When you come to a picture, pass over it, and set down the entries below exactly.

* * *

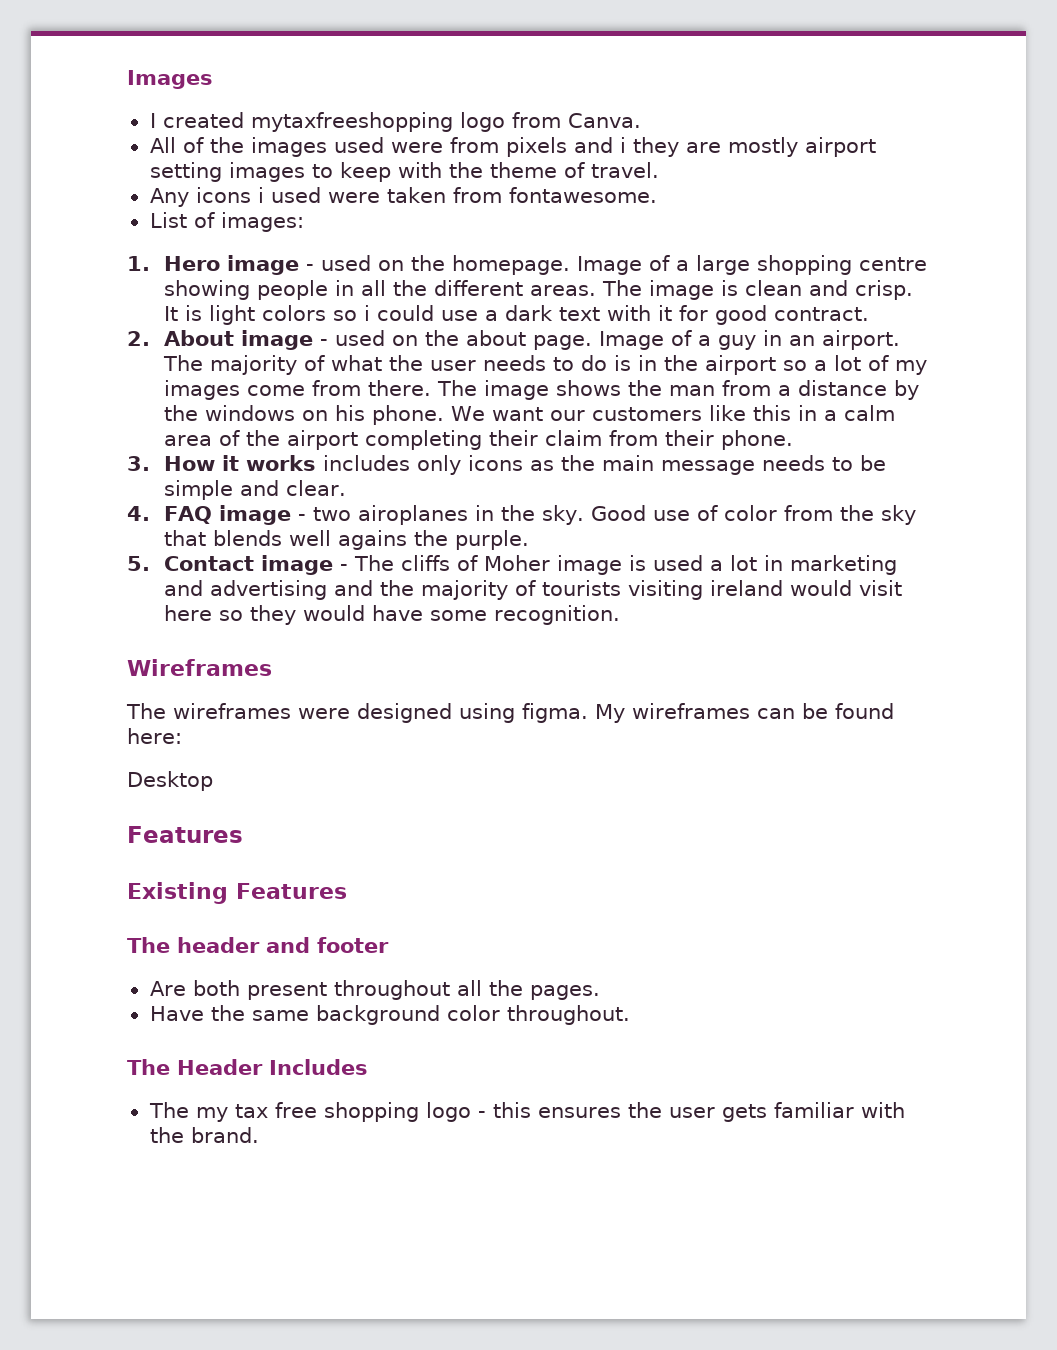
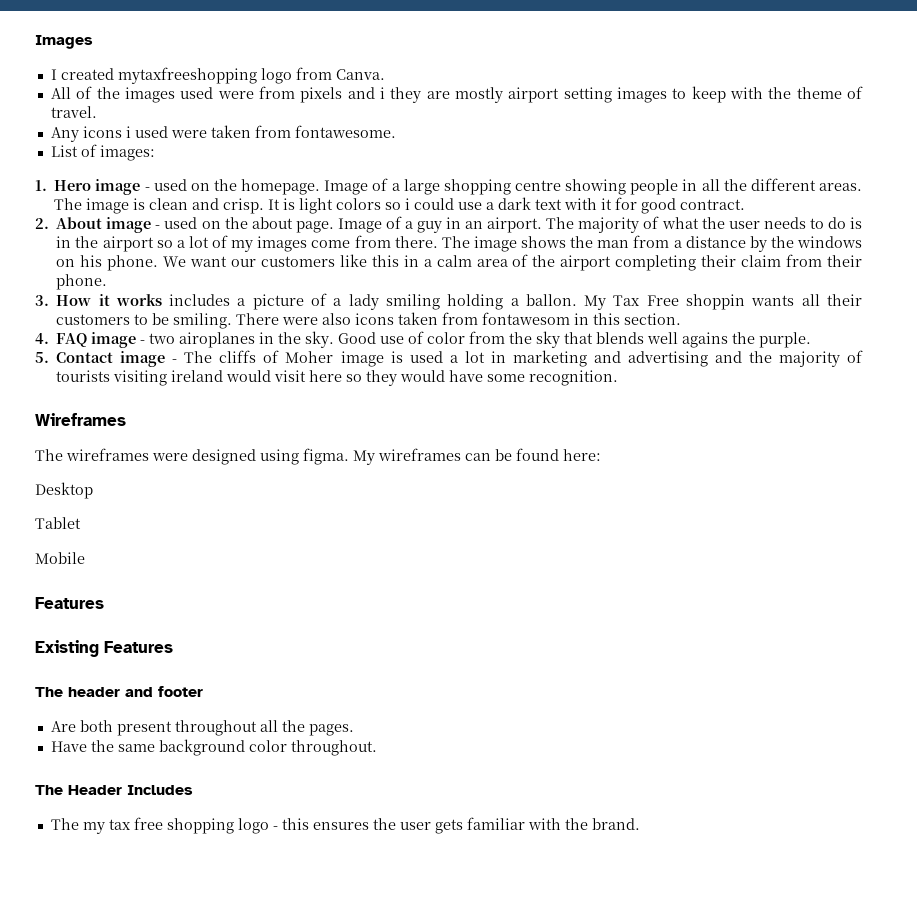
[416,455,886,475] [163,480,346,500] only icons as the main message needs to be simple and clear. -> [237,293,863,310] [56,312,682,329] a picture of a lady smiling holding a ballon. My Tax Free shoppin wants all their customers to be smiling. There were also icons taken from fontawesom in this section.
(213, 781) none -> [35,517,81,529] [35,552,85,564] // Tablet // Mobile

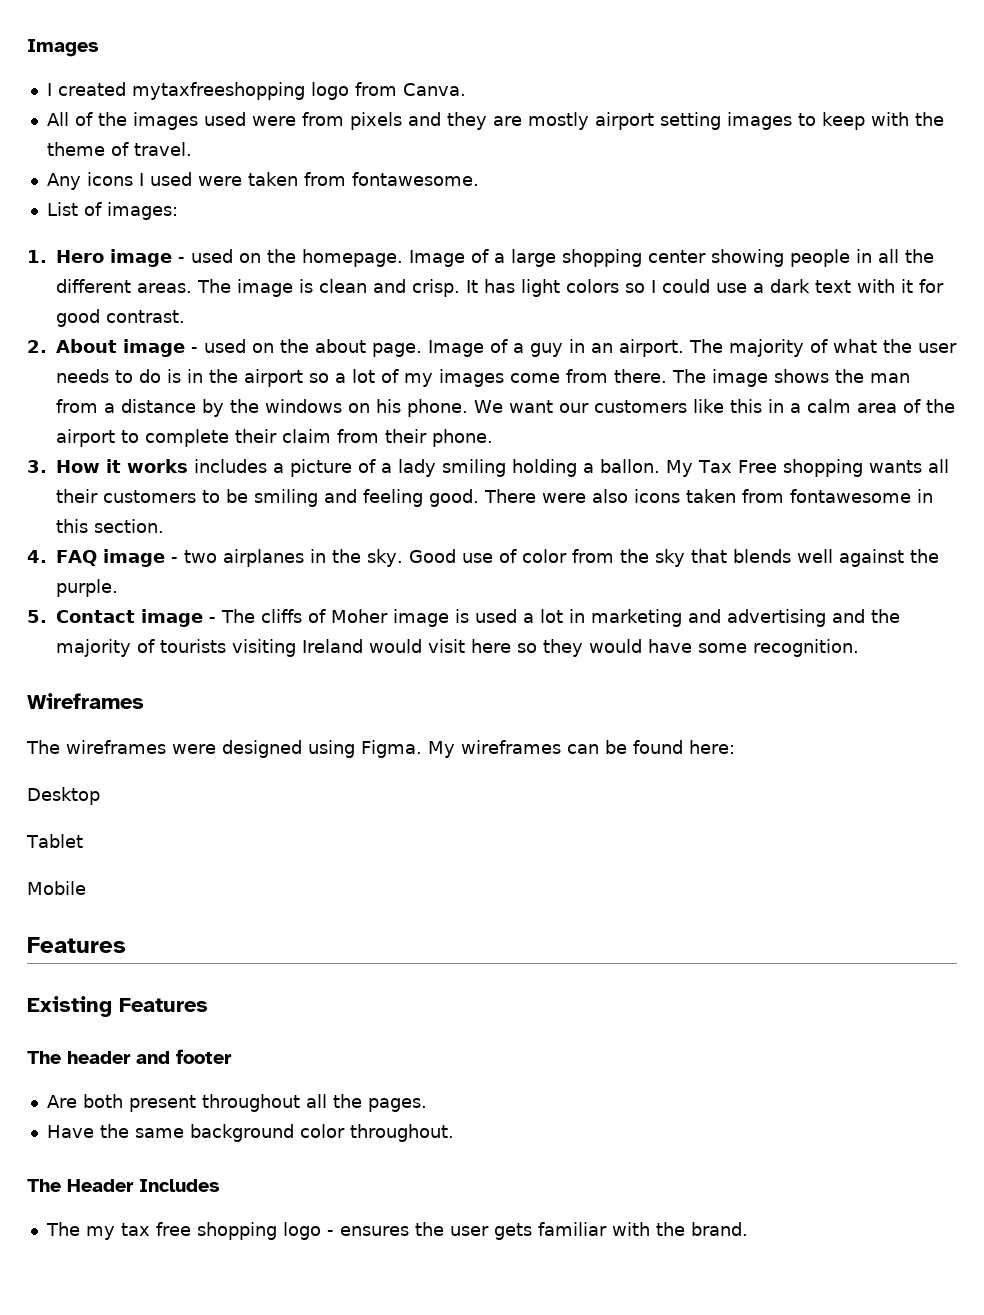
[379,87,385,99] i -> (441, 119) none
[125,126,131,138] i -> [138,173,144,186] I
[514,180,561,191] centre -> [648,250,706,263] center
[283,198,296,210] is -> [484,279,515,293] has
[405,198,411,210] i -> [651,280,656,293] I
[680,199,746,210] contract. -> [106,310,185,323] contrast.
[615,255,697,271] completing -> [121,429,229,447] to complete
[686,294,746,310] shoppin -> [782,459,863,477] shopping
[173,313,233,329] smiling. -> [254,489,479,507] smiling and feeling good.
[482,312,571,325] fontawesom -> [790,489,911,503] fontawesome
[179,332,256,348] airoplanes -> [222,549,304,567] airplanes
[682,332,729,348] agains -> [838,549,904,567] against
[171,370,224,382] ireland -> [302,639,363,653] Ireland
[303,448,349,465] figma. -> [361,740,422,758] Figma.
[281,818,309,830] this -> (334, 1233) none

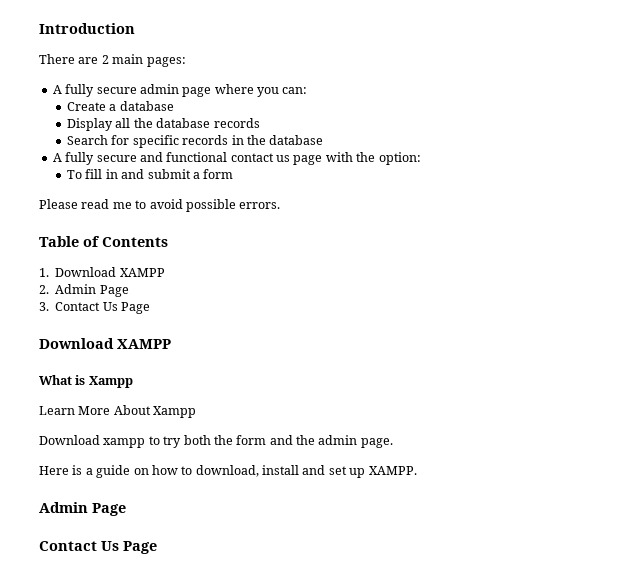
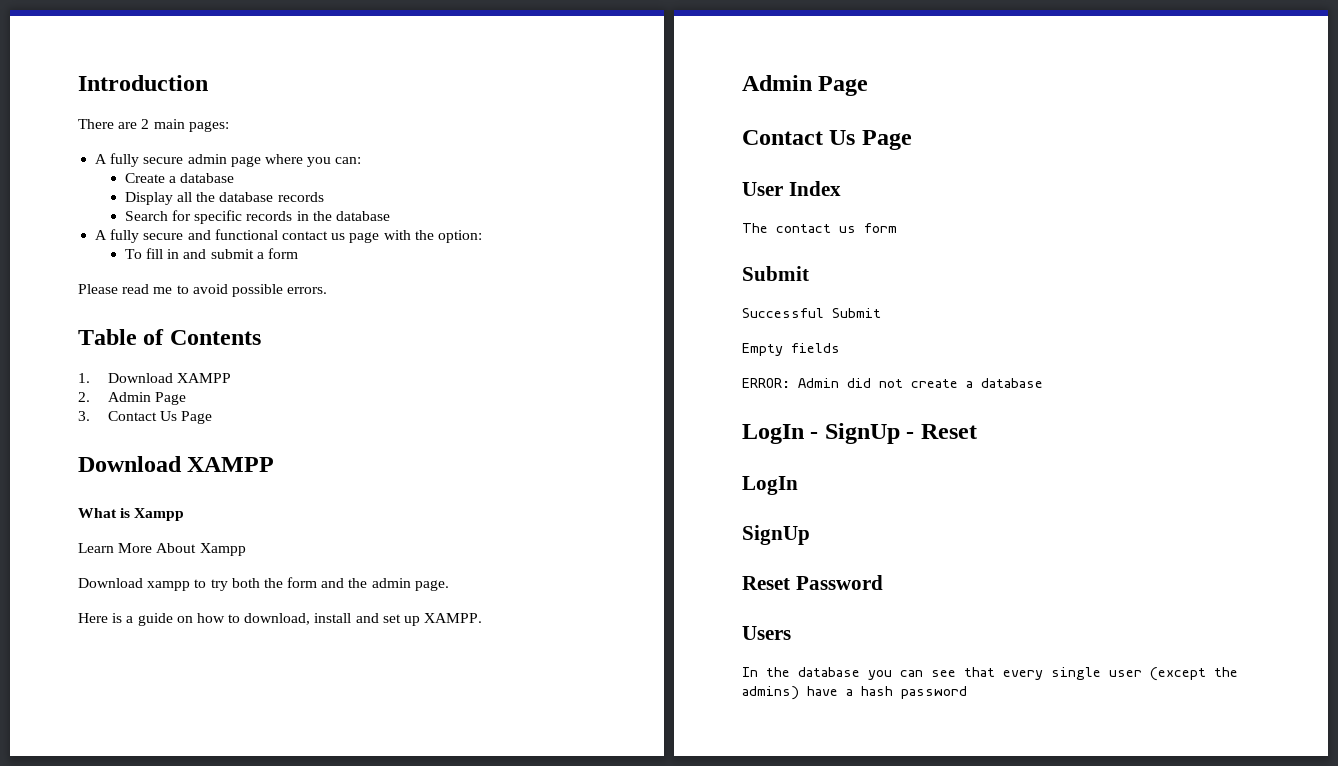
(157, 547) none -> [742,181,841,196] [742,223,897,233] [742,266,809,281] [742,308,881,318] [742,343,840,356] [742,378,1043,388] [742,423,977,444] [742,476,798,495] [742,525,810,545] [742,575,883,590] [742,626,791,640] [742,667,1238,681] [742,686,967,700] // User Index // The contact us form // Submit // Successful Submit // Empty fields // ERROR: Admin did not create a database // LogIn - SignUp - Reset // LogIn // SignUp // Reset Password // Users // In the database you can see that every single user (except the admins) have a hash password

* * *

● **Result**:
[416,455,886,475] [163,480,346,500] only icons as the main message needs to be simple and clear. -> [237,293,863,310] [56,312,682,329] a picture of a lady smiling holding a ballon. My Tax Free shoppin wants all their customers to be smiling. There were also icons taken from fontawesom in this section.
(213, 781) none -> [35,517,81,529] [35,552,85,564] // Tablet // Mobile

[379,87,385,99] i -> (441, 119) none
[125,126,131,138] i -> [138,173,144,186] I
[514,180,561,191] centre -> [648,250,706,263] center
[283,198,296,210] is -> [484,279,515,293] has
[405,198,411,210] i -> [651,280,656,293] I
[680,199,746,210] contract. -> [106,310,185,323] contrast.
[615,255,697,271] completing -> [121,429,229,447] to complete
[686,294,746,310] shoppin -> [782,459,863,477] shopping
[173,313,233,329] smiling. -> [254,489,479,507] smiling and feeling good.
[482,312,571,325] fontawesom -> [790,489,911,503] fontawesome
[179,332,256,348] airoplanes -> [222,549,304,567] airplanes
[682,332,729,348] agains -> [838,549,904,567] against
[171,370,224,382] ireland -> [302,639,363,653] Ireland
[303,448,349,465] figma. -> [361,740,422,758] Figma.
[281,818,309,830] this -> (334, 1233) none

(157, 547) none -> [742,181,841,196] [742,223,897,233] [742,266,809,281] [742,308,881,318] [742,343,840,356] [742,378,1043,388] [742,423,977,444] [742,476,798,495] [742,525,810,545] [742,575,883,590] [742,626,791,640] [742,667,1238,681] [742,686,967,700] // User Index // The contact us form // Submit // Successful Submit // Empty fields // ERROR: Admin did not create a database // LogIn - SignUp - Reset // LogIn // SignUp // Reset Password // Users // In the database you can see that every single user (except the admins) have a hash password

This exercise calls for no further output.